As with so many of the recent Sonic games, the into-the-screen perspective hampers flow. It's easy to become disorientated and difficult to keep track of incoming attacks from enemies (Rodea has, notably, the most irritating homing missile warning sound yet heard in a video game, one made all the more frustrating as it's difficult to evade these projectiles flying blind). The game also encourages exploration; each stage contains numerous collectible trinkets. The slow act of searching for these on-foot, however, runs counter to the game's natural momentum. It jars.

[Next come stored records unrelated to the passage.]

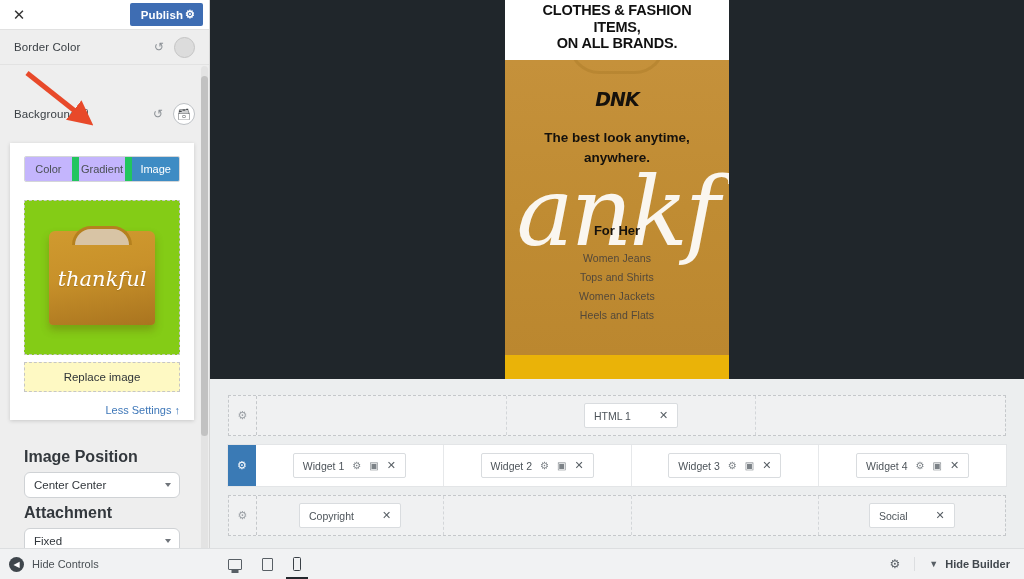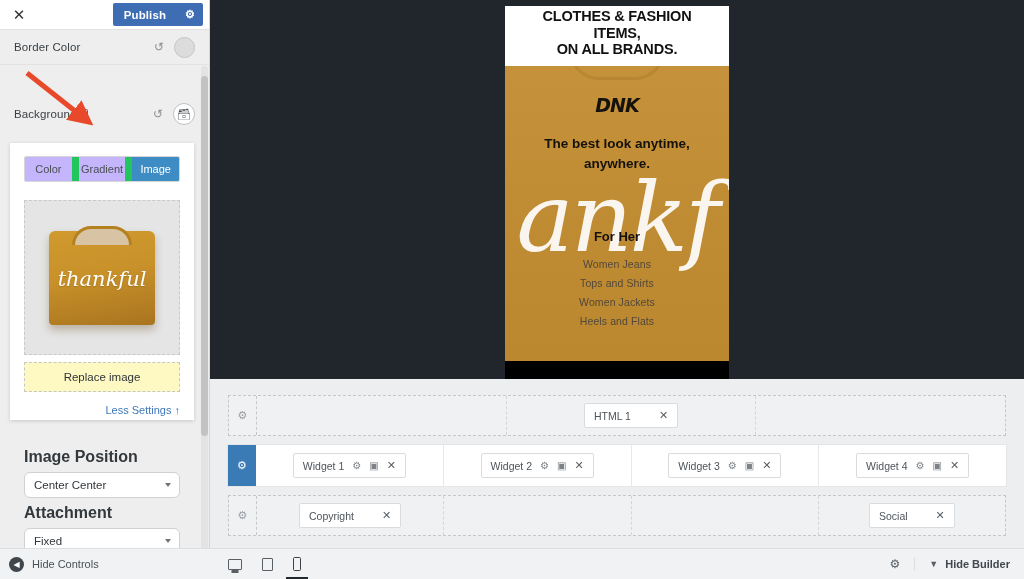--- a/index.html
+++ b/index.html
@@ -32,7 +32,7 @@
     align-items: center; justify-content: center; cursor: pointer;
   }
   .publish-btn {
-    display: flex; align-items: center; gap: 19px;
+    display: flex; align-items: center; gap: 2px;
     background: #3e6db3; color: #fff;
     font-size: 11.5px; font-weight: bold;
     border-radius: 2px; padding: 5px 8px 5px 11px;

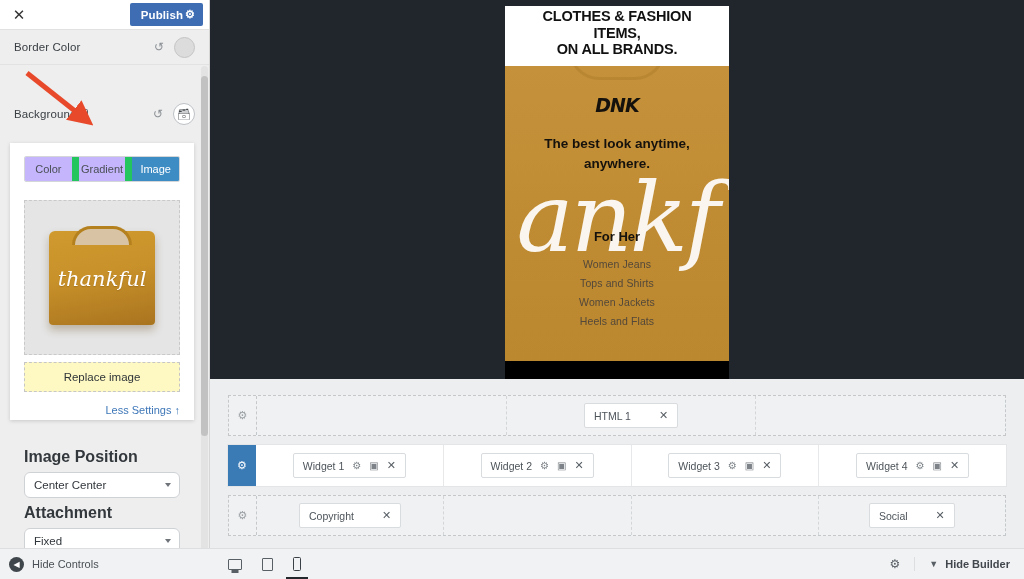--- a/index.html
+++ b/index.html
@@ -159,7 +159,7 @@
   .phone {
     position: absolute; left: 50%; transform: translateX(-50%);
     top: 0; width: 224px; height: 440px;
-    overflow: hidden; background: #000000; margin-top: 6px;
+    overflow: hidden; background: #eab308;
   }
   .promo-top {
     background: #fff; text-align: center;

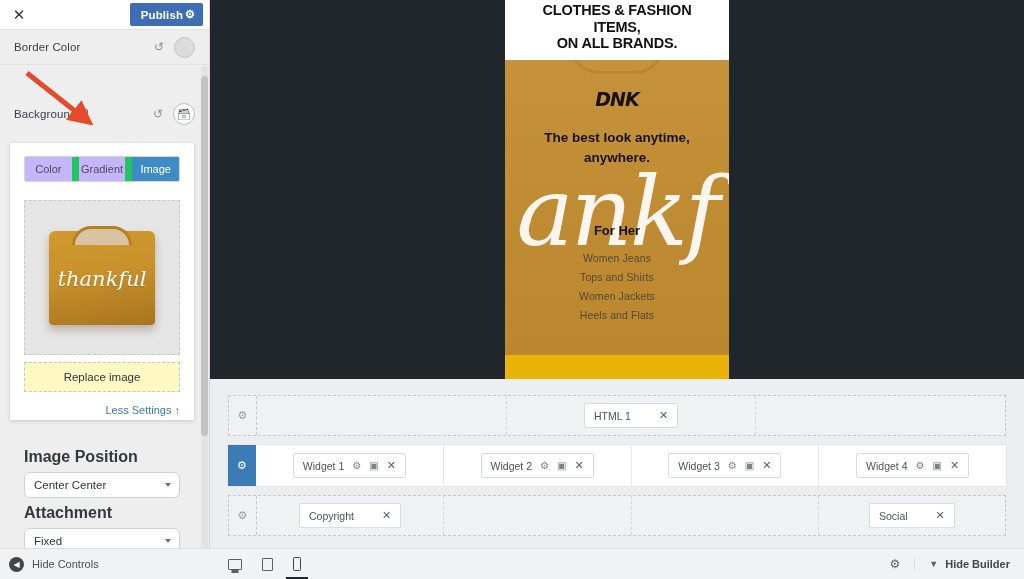--- a/index.html
+++ b/index.html
@@ -87,7 +87,7 @@
   .thumb-wrap {
     margin-top: 18px; height: 155px;
     border: 1px dashed #c9c9c9; padding: 16px;
-    background: #e5e5e5; position: relative; overflow: hidden; text-decoration: underline;
+    background: #84cc16; position: relative; overflow: hidden; text-decoration: underline;
   }
   .shirt {
     position: absolute; left: 50%; top: 50%;

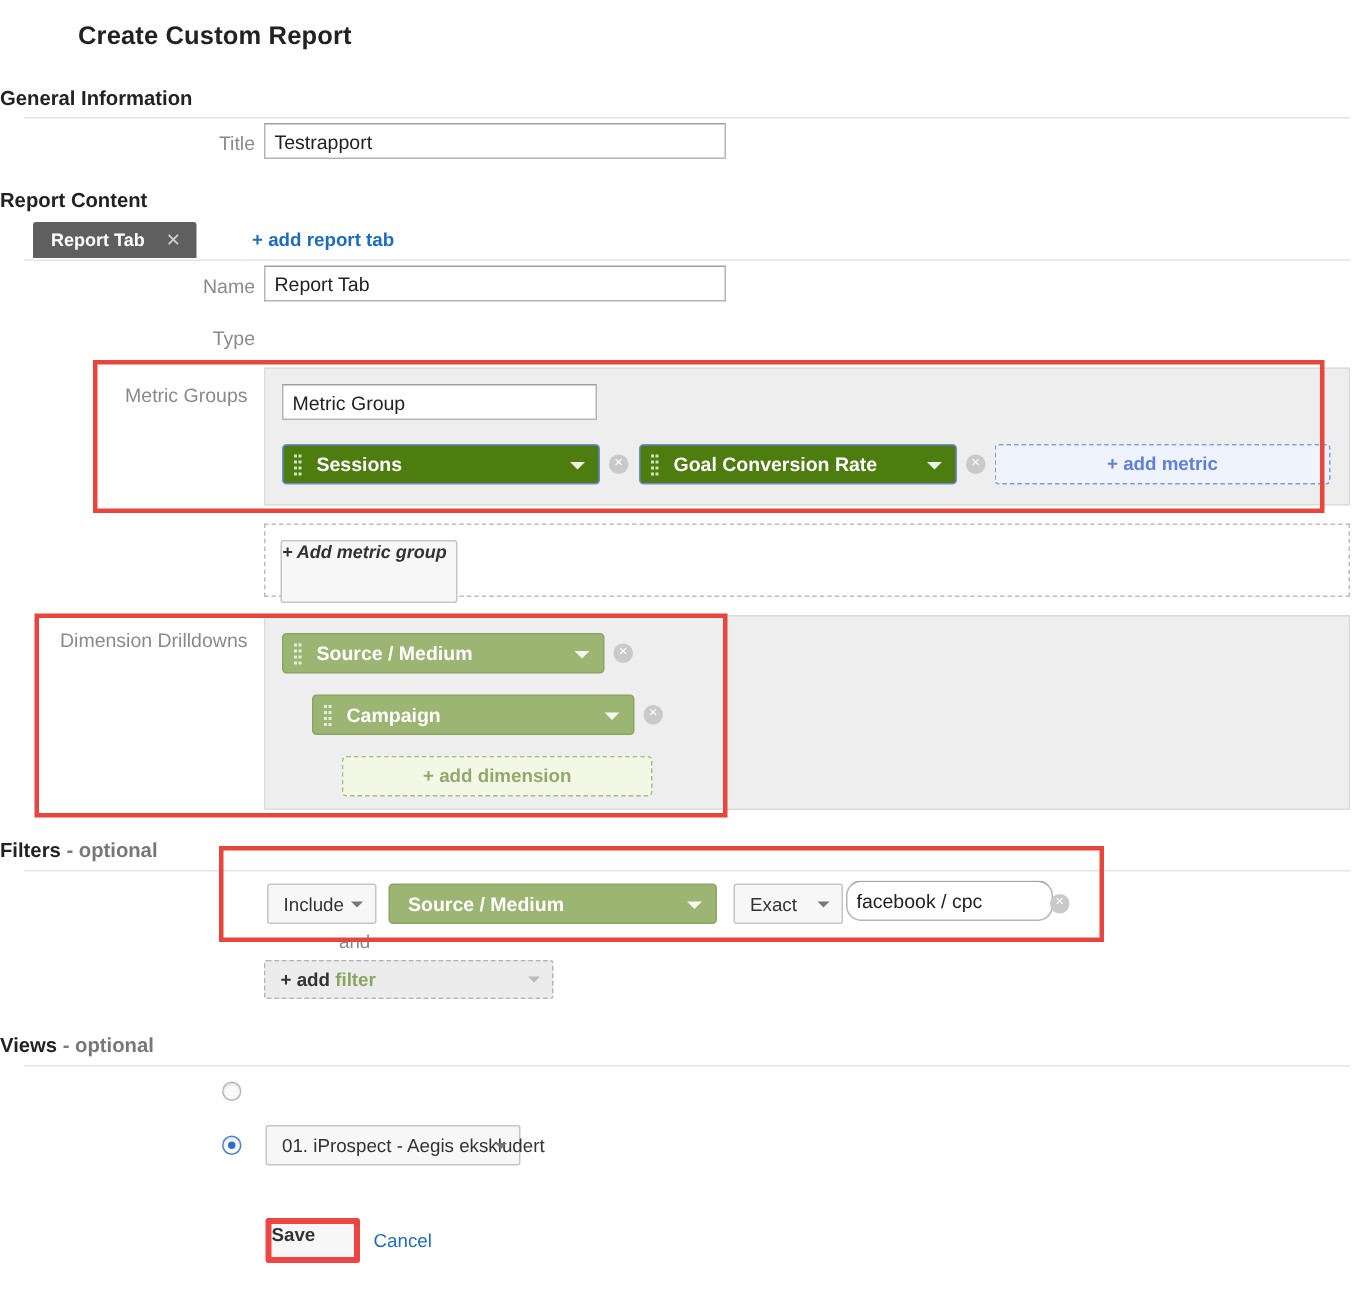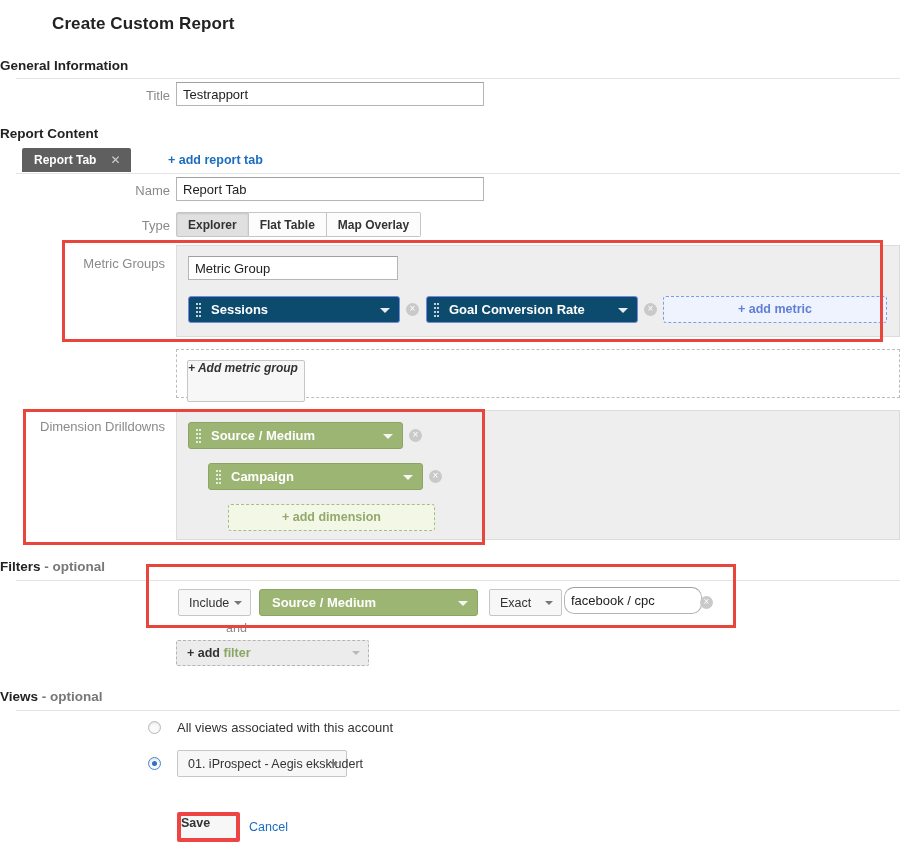--- a/index.html
+++ b/index.html
@@ -245,11 +245,6 @@
   <input class="txt-input" style="left: 176px; top: 177px; width: 308px;" type="text" value="Report Tab">
 
   <div class="field-label" style="left:80px; top:218px; width:90px;">Type</div>
-  <div class="seg" style="left:176px; top:212px;">
-    <button class="sel">Explorer</button>
-    <button>Flat Table</button>
-    <button>Map Overlay</button>
-  </div>
 
   <div class="field-label" style="left:0px; top:256px; width:165px;">Metric Groups</div>
 

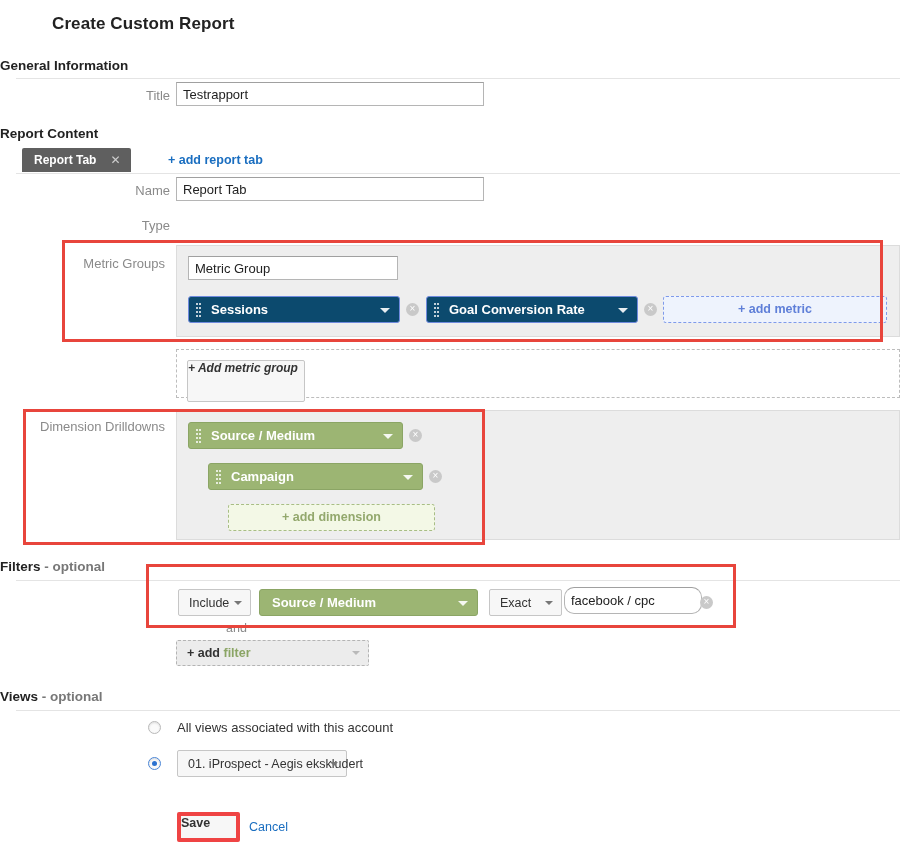--- a/index.html
+++ b/index.html
@@ -105,7 +105,7 @@
     cursor:pointer;
     user-select:none;
   }
-  .chip.blue  { background:#0c4a6e; border:1px solid #6f8ade; }
+  .chip.blue  { background:#4d7c0f; border:1px solid #6f8ade; }
   .chip.green { background:#9cb573; border:1px solid #8ba565; }
   .chip .grip {
     position:absolute; left:7px; top:6px;

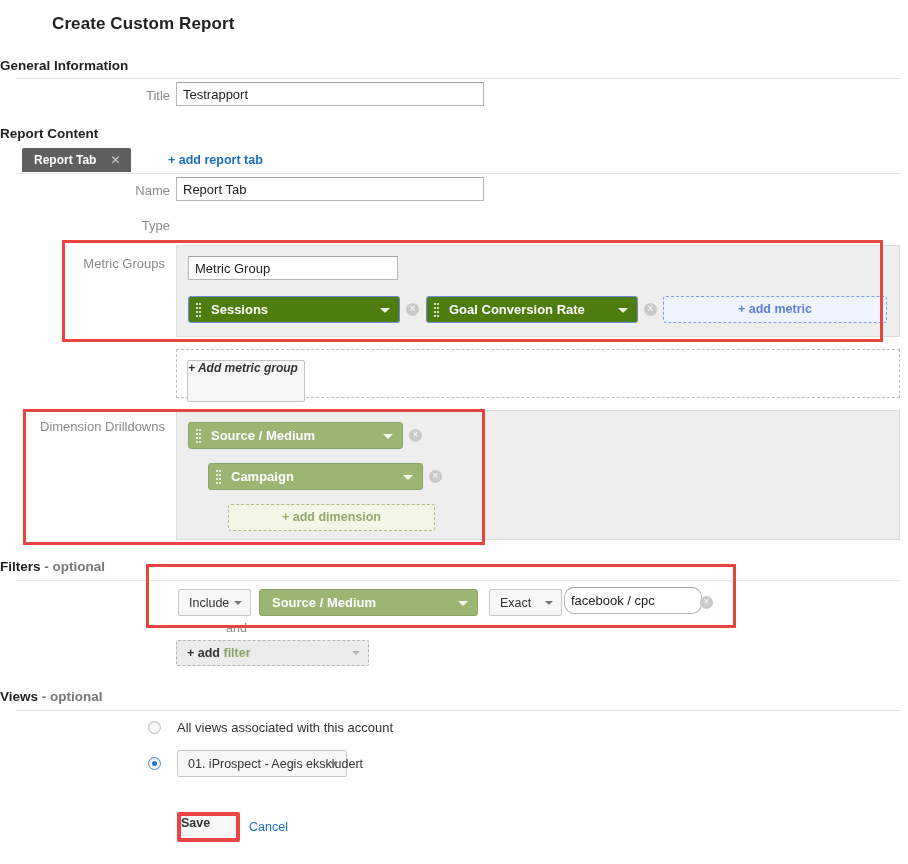--- a/index.html
+++ b/index.html
@@ -365,7 +365,6 @@
   <div class="rule" style="top:710px; right:8px;"></div>
 
   <div class="radio" style="left:148px; top:721px;"></div>
-  <div class="radio-label" style="left:177px; top:720px;">All views associated with this account</div>
 
   <div class="radio on" style="left:148px; top:757px;"></div>
   <div class="dd" style="left:177px; top:750px; width:170px;">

An assortment of cogs and wheels can be collected from downed foes (a hapless invading force, send by the emperor of the neighbouring Naga continent whose daughter built Rodea as a way to foil her father's plans). These materials can then be used to permanently upgrade your character and his abilities, toughening armour, for example, or improving speed. The upgrade screen is somewhat tucked away in a side menu that can be accessed only from the world map, a relegation that will cause some players to simply breeze past the lumbering foes without realising that they're ripe with ability-improving fruit. Each stage also contains hidden bronze, silver and gold coins, which can be spent on unlocking bonus features and modes. Some of these provide Rodea with new attacks, others with miserly music tracks. One even unlocks a giddying first person mode. These unlocks are also tucked away and can be easily missed although, awareness of their presence won't necessarily convince anyone to go back and scour the woefully stark scenes for the necessary materials.

There are flashes of greatness within Rodea's rubble. In those rare moments when you're able to chain together winding combos of movement, soaring over the ground, Naka's outmoded genius can be felt. It's never enough. Nintendo's EAD proved with its duo of Super Mario Galaxy games that it's possible to fling a character through space in graceful arcs without the camera (or the player's misapplied agency) getting in the way. Without the safety bars of the 2D realm, Naka seems, time and again, unable to shepherd his players with similar sophistication. The disappointment is compounded by a paucity of ideas around Rodea's core substance. In one area you must collect herbs within a hollowed tree trunk, where there's barely space to swing a camera. For more than a decade now Naka has been searching for the kind of boundaries in which he was once able to flourish. The sky, it turns out, fails to offer a suitable limit.